Vous sauvez des vies tous les jours, vous considérez vous comme un héros ?
Pas personnellement, chacun a son rôle, je n’ai pas plus d’importance que l’ambulancier par exemple. Seul, je ne sers à rien, c’est un travail d’équipe.

Vos patients vous considèrent-ils comme un héros ?
Cela dépend de la gravité de la pathologie des patients, mais lorsque leurs états sont critiques et qu’ils sont au courant, ça leur arrive de me comparer à un héros.

Pour vous, qu’est-ce qu’un héros ?
Pour moi, c’est une personne qui met sa vie en danger pour en sauver une autre. Je ne me considère donc pas comme un héros contrairement à un pompier par exemple.

Quel est VOTRE héros ?
Je crois que c’est Gandhi.

Représente-t-il une personne à laquelle vous pouvez vous identifier ?
Non, sa vie est bien trop difficile à vivre mais il est un exemple à suivre.

Erwan & Co de l’AR de Nivelles

Les héros du quotidien

Sans cap et sans pouvoirspompier

Aujourd’hui, Margaux, étudiante à l’Athénée Royal de Fontaine l’Evêque, partage avec nous son héros du quotidien…

 

Pour moi, un héros ce n’est pas une personne avec des supers pouvoirs et une cape. Un héros c’est une personne qui sauve la vie des gens. Depuis ma plus petite enfance, je suis bercée dans le monde des pompiers.

Et pour cette raison, j’ai décidé d’interviewer un soldat du feu de la caserne de La Louvière.

 

Pourquoi avoir choisi ce métier ?

J’ai choisi ce métier en partie grâce à mon papa. Il était, lui aussi sapeur-pompier. Mais ce qui m’attire le plus, c’est non seulement l’aide apportée aux personnes lorsqu’elles sont en difficulté mais aussi la diversité des missions. Il n’y a pas de monotonie dans ce métier.

 

Quel est votre grade ? Comptez-vous évoluer et pourquoi ?

Je suis caporal. J’ai suivi également d’autres brevets qui me permettront de monter en grade. Mais ce n’est pas mon but premier. Je l’ai fait afin d’accroitre mes connaissances du métier.

 

Quel est l’accident qui vous a le plus marqué ?

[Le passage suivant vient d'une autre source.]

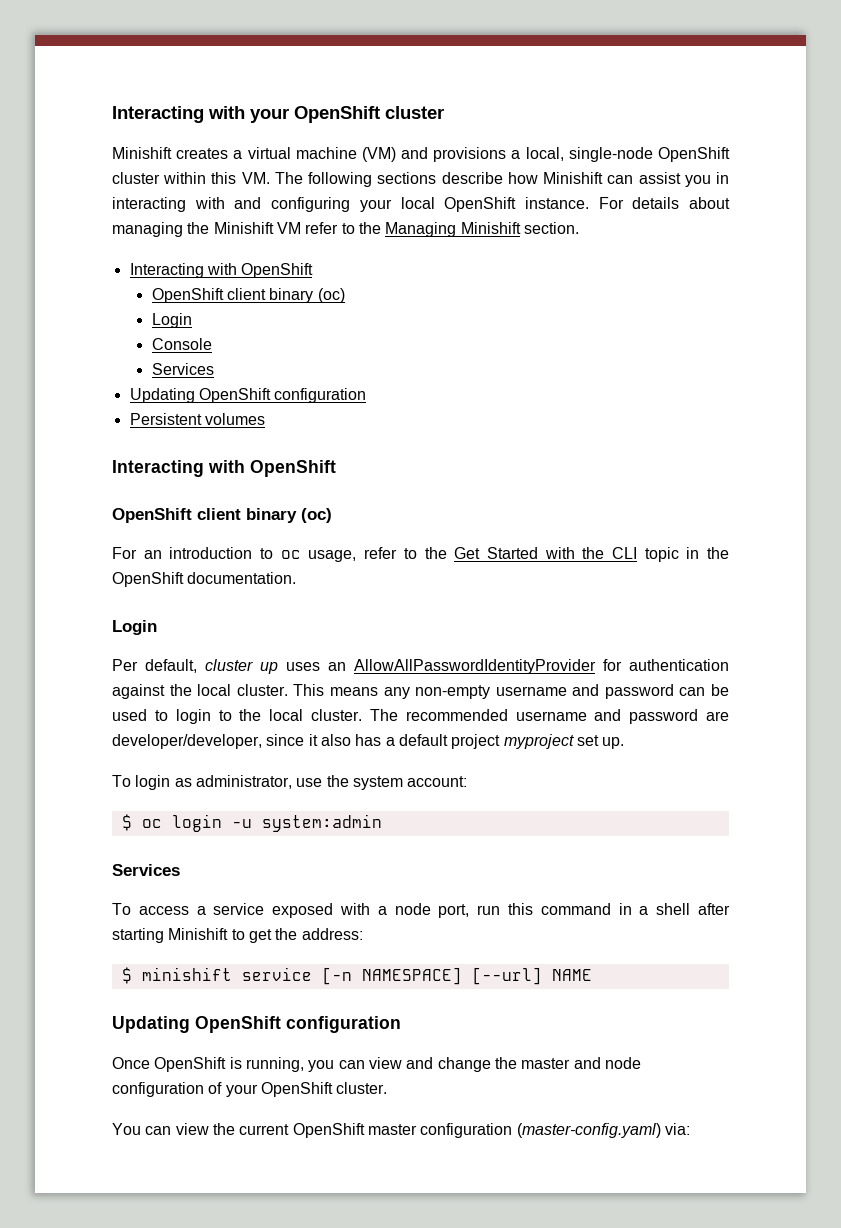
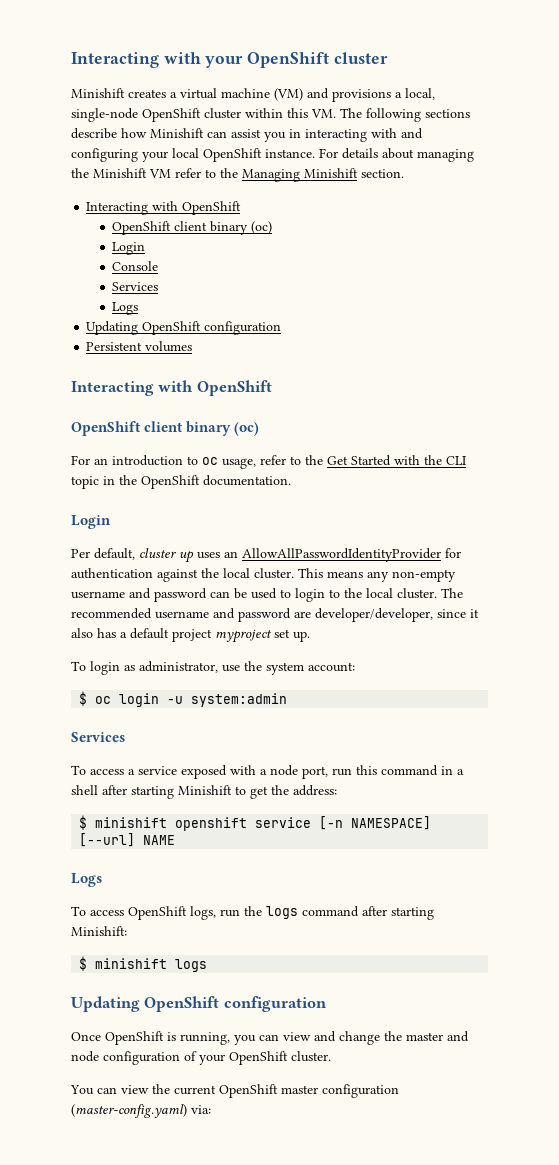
  Console
  Services
+ Logs
- $ minishift service [-n NAMESPACE] [--url] NAME
+ $ minishift openshift service [-n NAMESPACE] [--url] NAME
+ Logs
+ To access OpenShift logs, run the logs command after starting Minishift:
+ $ minishift logs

L’accident le plus marquant que j’ai vécu est un accident de circulation ayant fait 4 victimes, dont 3 enfants.

 

Quelle est l’intervention que vous préférez exercer ?

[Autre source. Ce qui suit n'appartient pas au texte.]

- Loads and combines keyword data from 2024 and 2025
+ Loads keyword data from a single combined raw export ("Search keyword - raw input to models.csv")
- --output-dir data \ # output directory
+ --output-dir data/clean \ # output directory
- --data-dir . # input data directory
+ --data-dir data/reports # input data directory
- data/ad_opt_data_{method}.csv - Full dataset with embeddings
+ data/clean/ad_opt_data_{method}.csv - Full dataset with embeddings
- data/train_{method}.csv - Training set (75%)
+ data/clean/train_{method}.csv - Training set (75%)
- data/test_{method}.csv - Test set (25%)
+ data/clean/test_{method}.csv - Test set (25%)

Les missions d’incendies qui, heureusement, sont plus rares.

 

Combien de missions réalisez-vous par jour ?

Chez nous, on compte une mission par heure en moyenne. Ce qui en fait donc 24 par jour.

 

Quelle est l’intervention la plus importante que vous avez eue jusqu’ à présent ? Combien de temps a-t-elle duré ?

L’incendie des usines de bonbons de chez « L’ami Lutti ». Cela a duré quasiment 3 jours.

 

Vous considérez-vous comme une sorte de héros ?

Non, je ne me considère absolument pas comme un héros. Ce sont les victimes que nous sauvons qui nous considèrent éventuellement comme tel. Ce qui est évidemment très valorisant.